### [WHAT YOU NEED TO DO]
Below are some entries. Copy each line that holds the string "Ewing".

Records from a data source
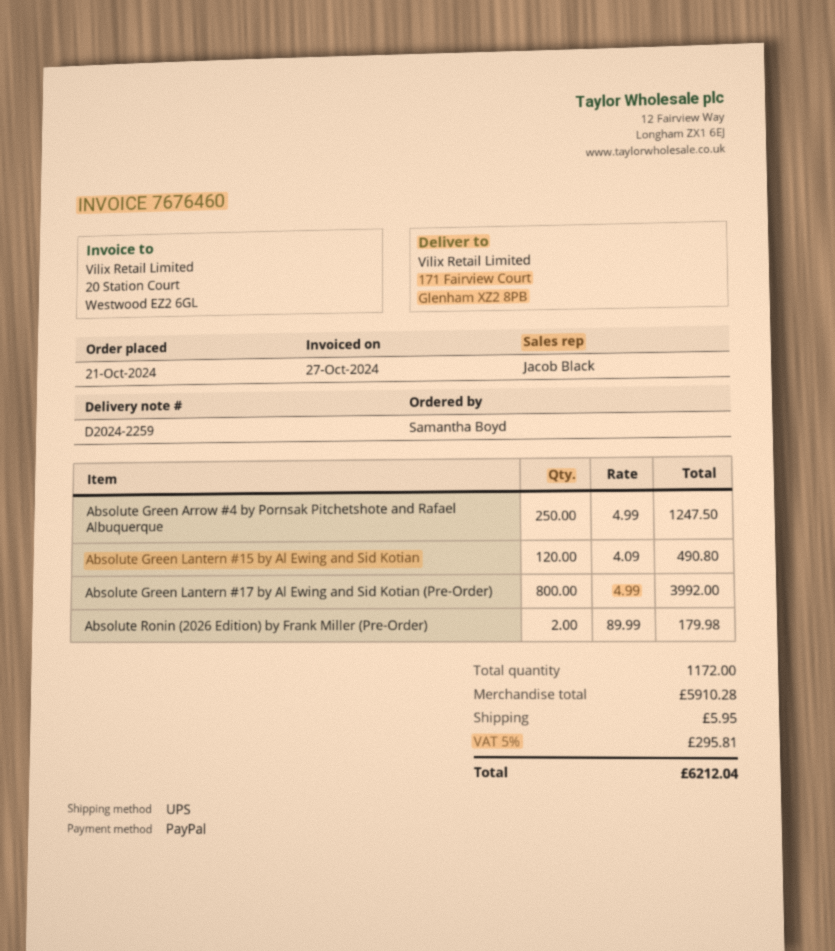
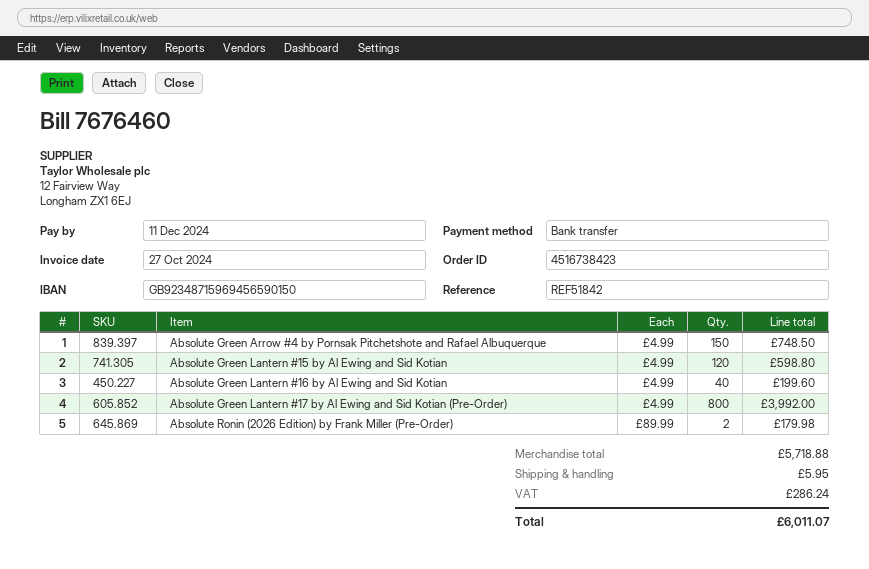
payment method: PayPal -> bank transfer
Absolute Green Arrow #4 by Pornsak Pitchetshote and Rafael Albuquerque: 250 x 4.99 = 1247.50 -> 150 x 4.99 = 748.50
Absolute Green Lantern #15 by Al Ewing and Sid Kotian: 120 x 4.09 = 490.80 -> 120 x 4.99 = 598.80
Absolute Green Lantern #16 by Al Ewing and Sid Kotian: none -> 40 x 4.99 = 199.60
subtotal: 5910.28 -> 5718.88
tax: 295.81 -> 286.24
total: 6212.04 -> 6011.07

### [SOLVED PROBLEM]
Absolute Green Lantern #15 by Al Ewing and Sid Kotian: 120 x 4.09 = 490.80 -> 120 x 4.99 = 598.80
Absolute Green Lantern #16 by Al Ewing and Sid Kotian: none -> 40 x 4.99 = 199.60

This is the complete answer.